╭─ DATA SECTION
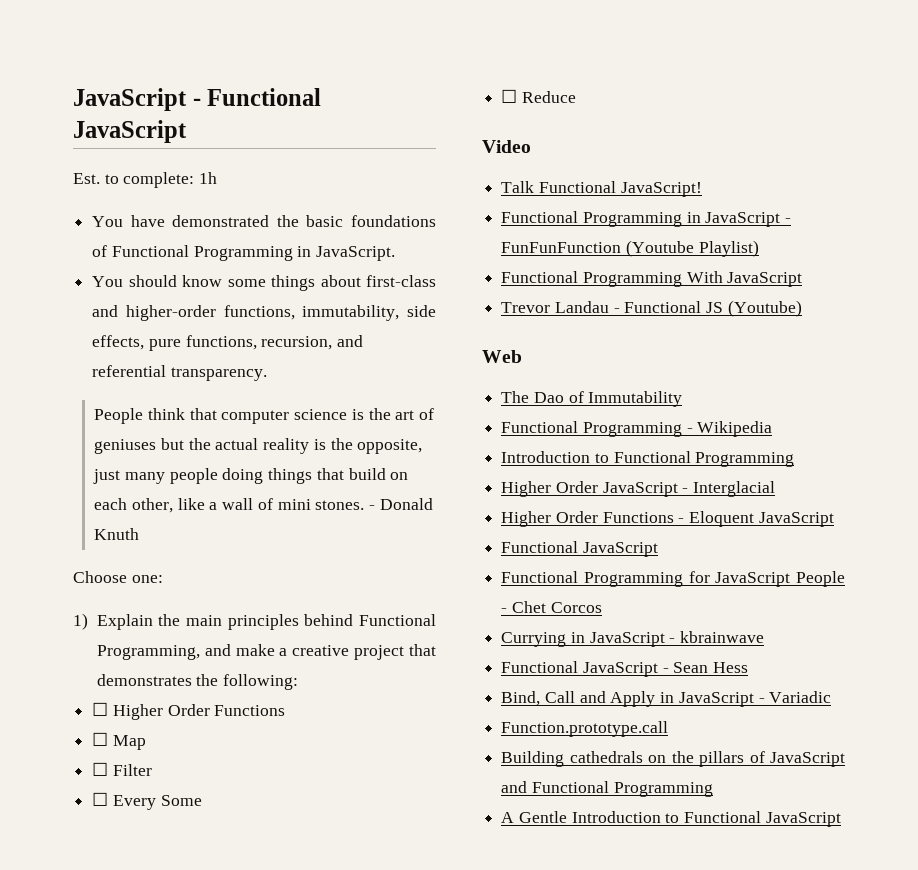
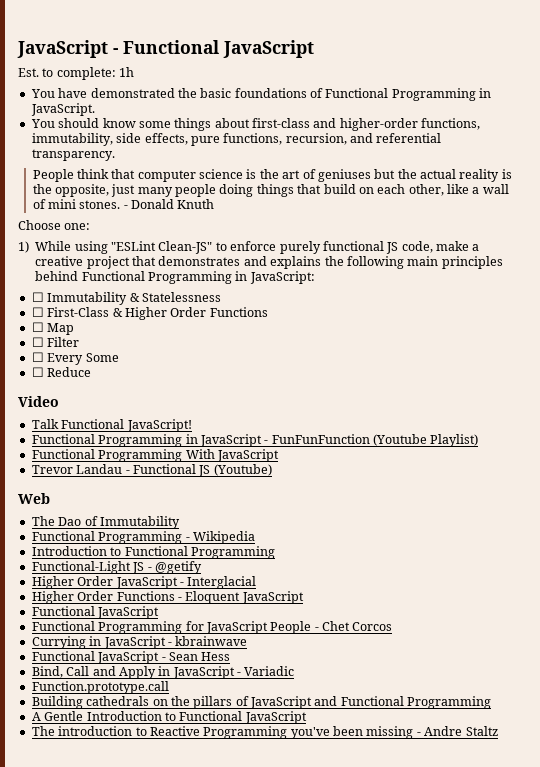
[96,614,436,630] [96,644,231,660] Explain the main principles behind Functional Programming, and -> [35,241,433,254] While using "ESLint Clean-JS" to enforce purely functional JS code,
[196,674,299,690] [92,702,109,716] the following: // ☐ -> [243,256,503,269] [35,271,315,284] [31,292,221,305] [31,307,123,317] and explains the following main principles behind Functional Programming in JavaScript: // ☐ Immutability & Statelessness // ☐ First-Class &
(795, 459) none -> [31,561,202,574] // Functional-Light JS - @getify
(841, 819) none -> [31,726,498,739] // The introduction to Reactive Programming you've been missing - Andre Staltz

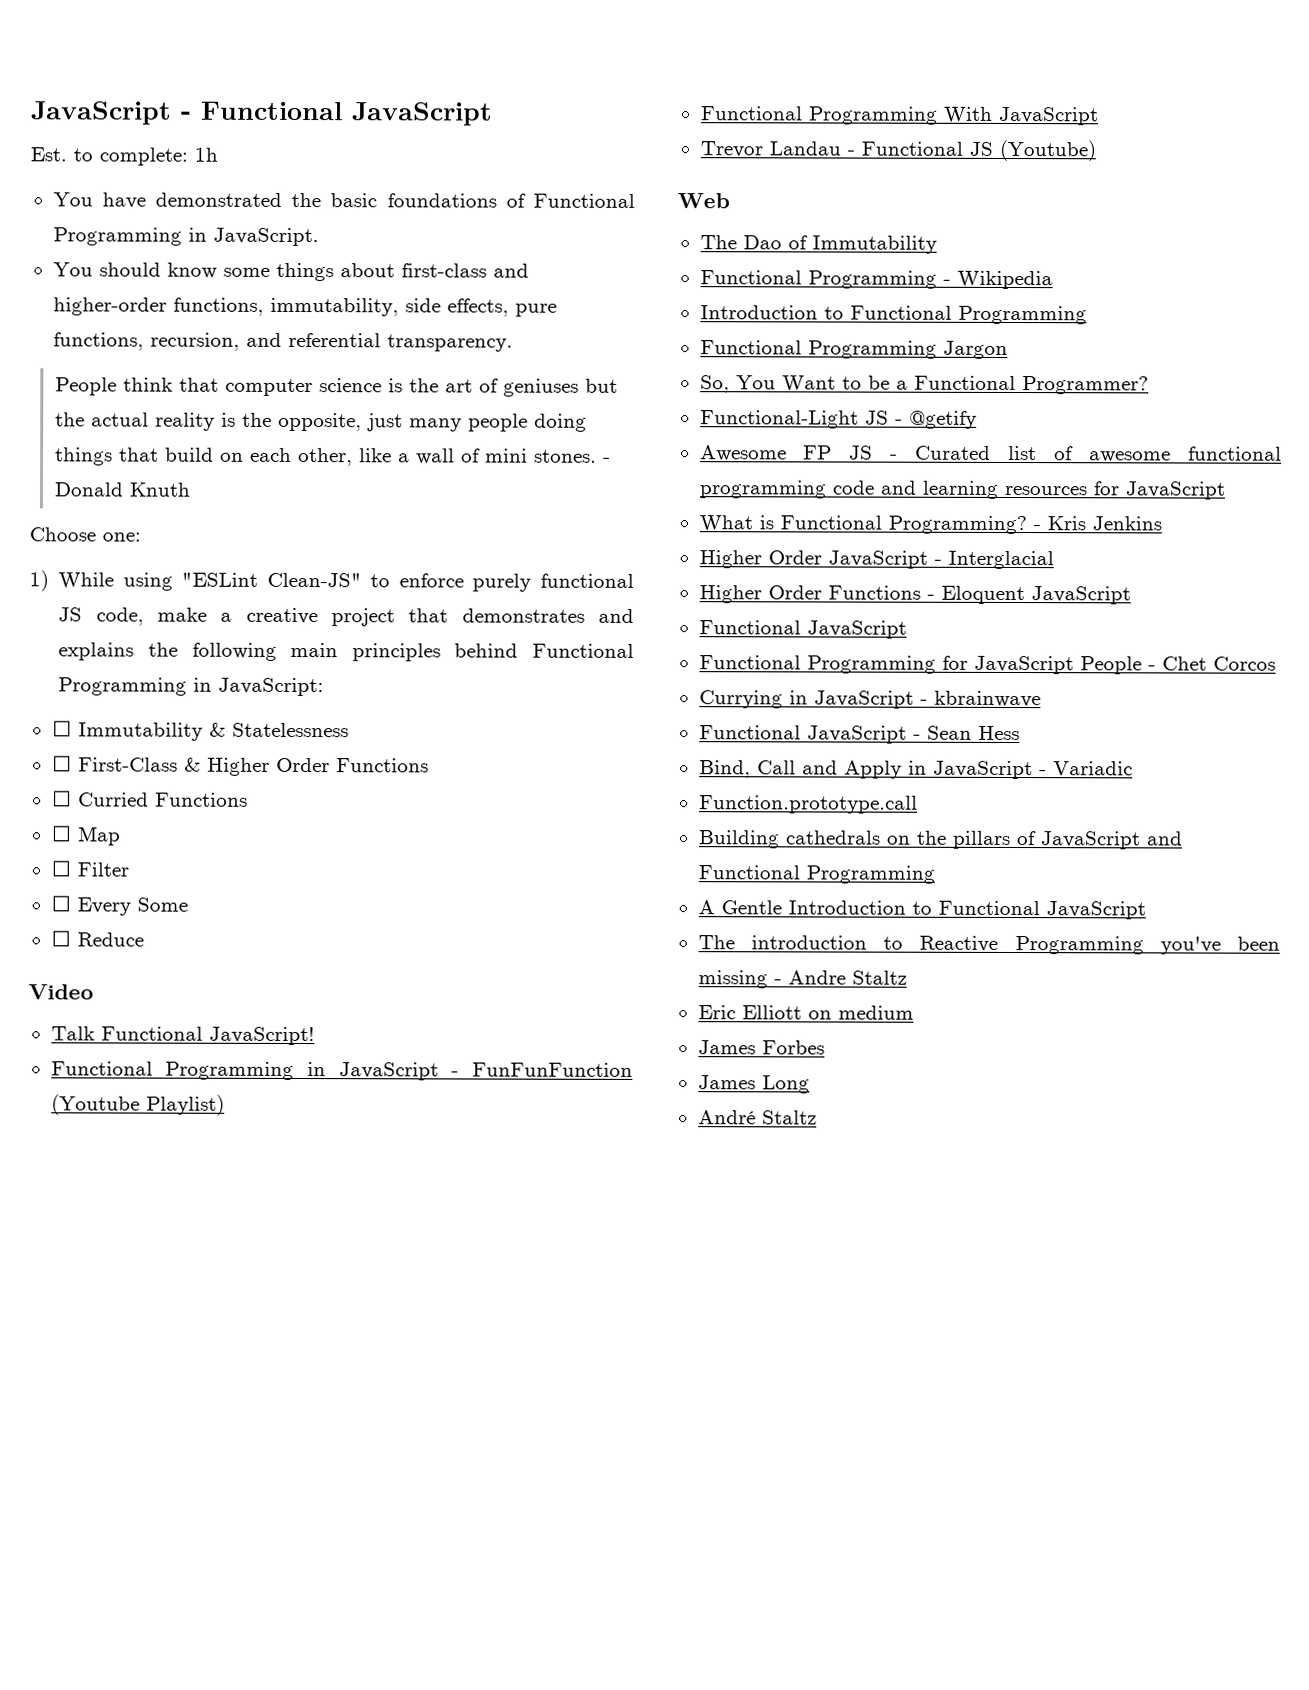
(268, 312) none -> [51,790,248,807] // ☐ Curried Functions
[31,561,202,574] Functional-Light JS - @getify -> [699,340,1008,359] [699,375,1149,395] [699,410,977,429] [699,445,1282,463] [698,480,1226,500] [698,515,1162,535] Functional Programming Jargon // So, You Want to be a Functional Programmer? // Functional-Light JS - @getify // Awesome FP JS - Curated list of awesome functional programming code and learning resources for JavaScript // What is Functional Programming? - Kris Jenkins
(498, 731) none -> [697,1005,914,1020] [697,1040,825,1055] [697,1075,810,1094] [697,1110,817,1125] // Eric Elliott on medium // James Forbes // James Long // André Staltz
╰─
╭─ DATA SECTION
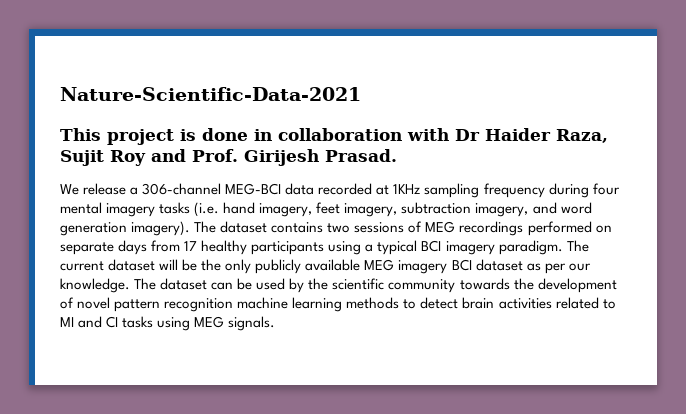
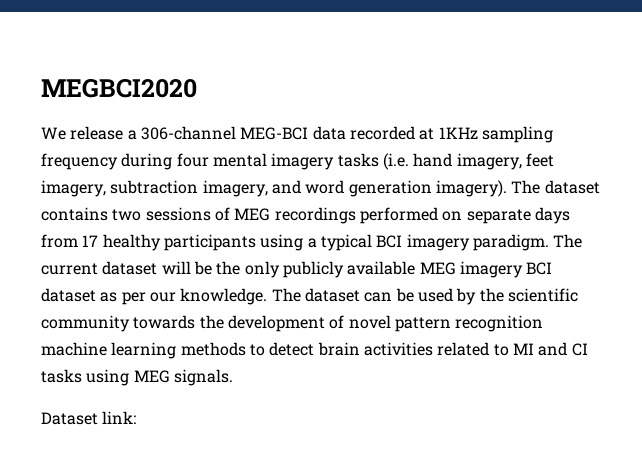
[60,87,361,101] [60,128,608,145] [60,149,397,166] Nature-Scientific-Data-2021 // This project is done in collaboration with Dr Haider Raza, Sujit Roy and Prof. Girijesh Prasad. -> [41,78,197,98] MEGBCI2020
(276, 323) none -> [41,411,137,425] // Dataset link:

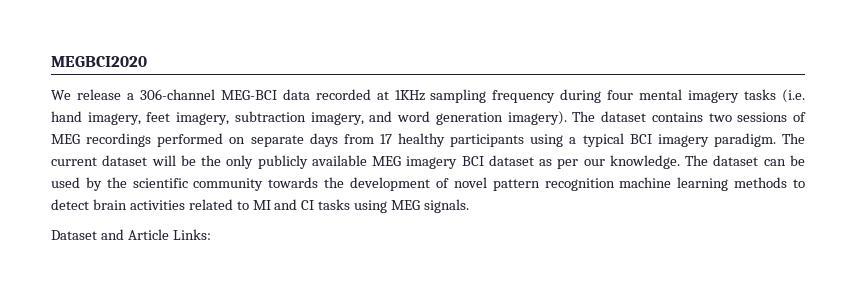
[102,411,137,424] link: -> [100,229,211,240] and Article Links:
╰─
> [WORK TASK]
Which lines above contain the word "main"? Copy all of them.

> [OUTPUT BELOW]
[96,614,436,630] [96,644,231,660] Explain the main principles behind Functional Programming, and -> [35,241,433,254] While using "ESLint Clean-JS" to enforce purely functional JS code,
[196,674,299,690] [92,702,109,716] the following: // ☐ -> [243,256,503,269] [35,271,315,284] [31,292,221,305] [31,307,123,317] and explains the following main principles behind Functional Programming in JavaScript: // ☐ Immutability & Statelessness // ☐ First-Class &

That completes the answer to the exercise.